The review article by Van Tran et al. [25] focused on trends and advances in computationally based drug distribution predictions, while also discussing the key influencing factors, recent databases, and AI-powered models used for this purpose. The authors described recent tools for the prediction of blood–brain barrier permeability, plasma protein binding, fractions unbound in plasma and the volume of distribution, while also discussing how improvements in data diversification, data-cleaning and preprocessing, and the development of more sophisticated and robust AI algorithms could help to improve the prediction performance of the pharmacokinetic profiles of drugs. The early prediction of the absorption, distribution, metabolism, and excretion (ADME) profiles of compounds is of primary interest in the de novo design of drug candidates, especially considering that many compounds that reach clinical trials fail due to unexpected pharmacokinetic issues [26]. These aspects are also of relevance in drug repurposing and repositioning contexts, considering that the safety requirements for drug approval may differ depending on the therapeutic area. Similar considerations can arise with regard to the ADME profile of the compounds, whose efficacy as repurposing candidates against different pathologies might also depend, for example, on their distribution in specific tissues.
Drug repurposing has attracted increasing interests in both the pharmaceutical industry and academia. Compared to other technologies or discovery strategies, it allows practitioners to reduce costs and failures. Indeed, a repositioning campaign—from the identification of the compound to its introduction on the market—requires on average from 3 to 12 years, and an investment of USD 300 million, compared to 10–17 years and USD 2–3 billion in the case of the launch of an entirely new chemical entity [4]. In the era of big data [27,28,29], data science, and artificial intelligence [30], computational technologies have progressed to a higher level of predictive ability, thus representing an increasingly attractive avenue to further reduce costs and risks of drug repurposing approaches [9]. Overall, the collection of articles reported in this Special Issue provides an interesting view on how different computational approaches, including structure-based methods, chemoinformatics and AI, can be efficiently integrated to advance and speed-up various tasks involved in the rational drug repurposing process. On these grounds, computationally driven drug repurposing will play a central role in the future discovery of therapeutics for established and emerging targets and diseases.

Funding

The research leading to these results has received funding from AIRC (Fondazione Italiana per la Ricerca sul Cancro) under IG 2019-I.D. 23635 project—P.I. Giulio Rastelli, and by a PhD fellowship from the Regione Emilia Romagna on “Drug Repurposing against Advanced-Stage Prostate Cancer through Big Data Analysis and Artificial Intelligence”. Moreover, the research leading to these results has received funding from the European Union—NextGenerationEU through the Italian Ministry of University and Research under PNRR—M4C2-I1.3 Project PE_00000019 “HEAL ITALIA” to G.R. The views and opinions expressed are those of the authors only and do not necessarily reflect those of the European Union or the European Commission.
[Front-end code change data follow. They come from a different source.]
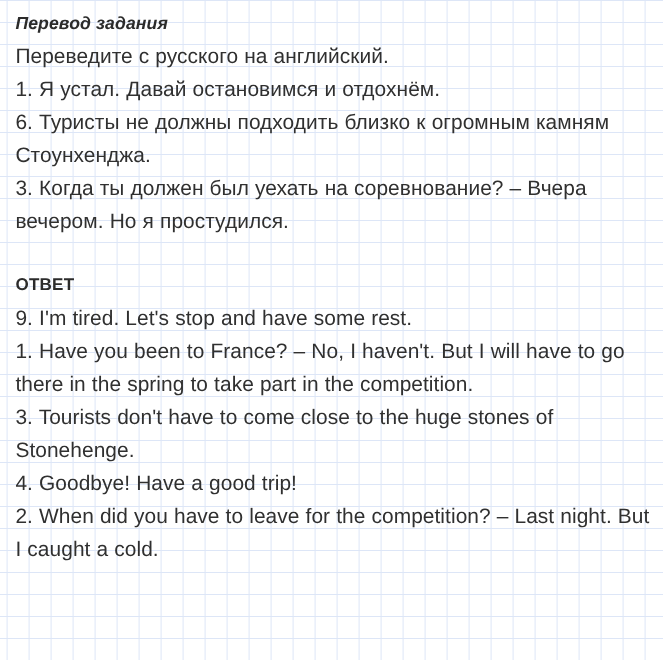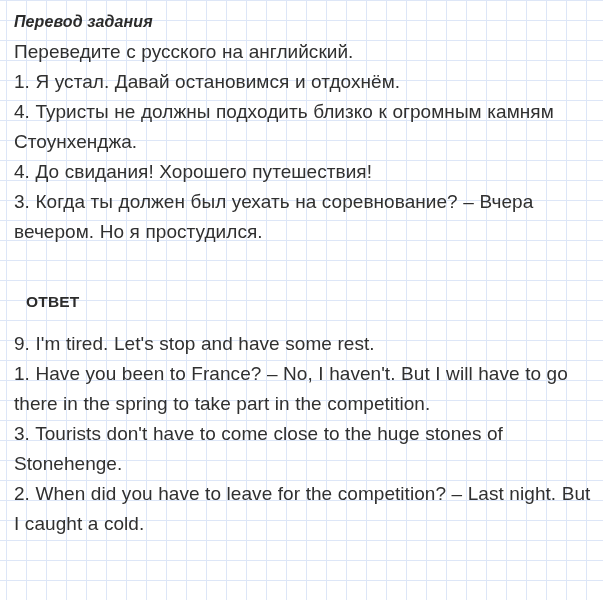"4. Туристы не должны подходить" p.para { text: 4 -> 6 }
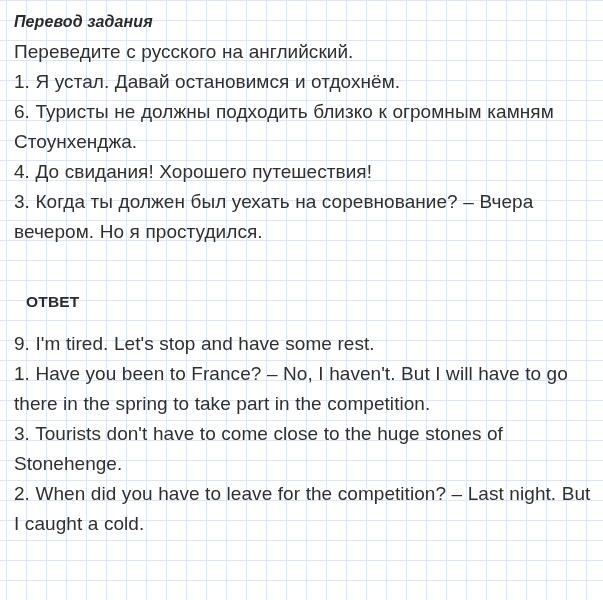"4. До свидания! Хорошего путешествия!" p.para { html: <p>4. До свидания! Хорошего путешествия!</p> -> none }
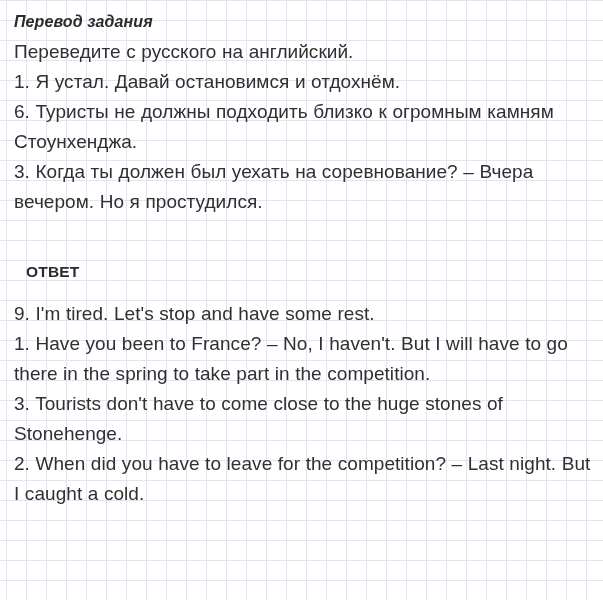"ОТВЕТ" .heading-bold { margin: 12px -> 0 }
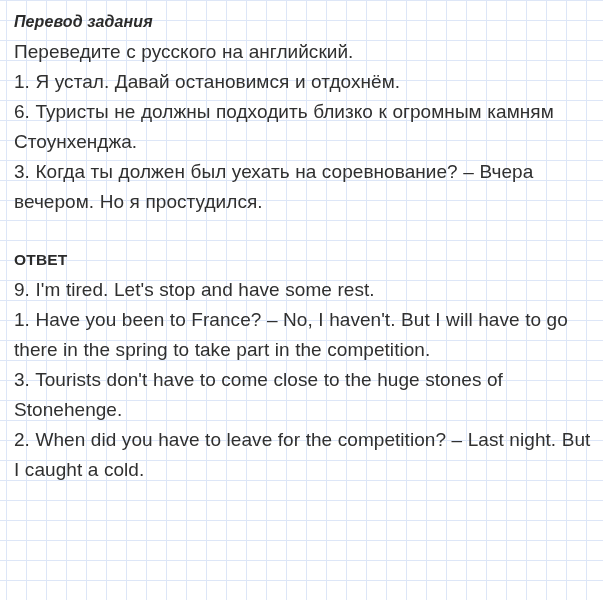"4. Goodbye! Have a good" p.para { html: none -> <p>4. Goodbye! Have a good trip!</p> }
Neither the European Union nor the European Commission can be held responsible for them. L.P. would like to thank the Italian funding programme Fondo Sociale Europeo REACT-EU—PON “Ricerca e Innovazione” 2014–2020—Azione IV.4 “Dottorati e contratti di ricerca su tematiche dell’innovazione” (CUP: E95F21002320001; contract number: 17-I-13884-1) for supporting his research.

Conflicts of Interest

The authors declare no conflict of interest.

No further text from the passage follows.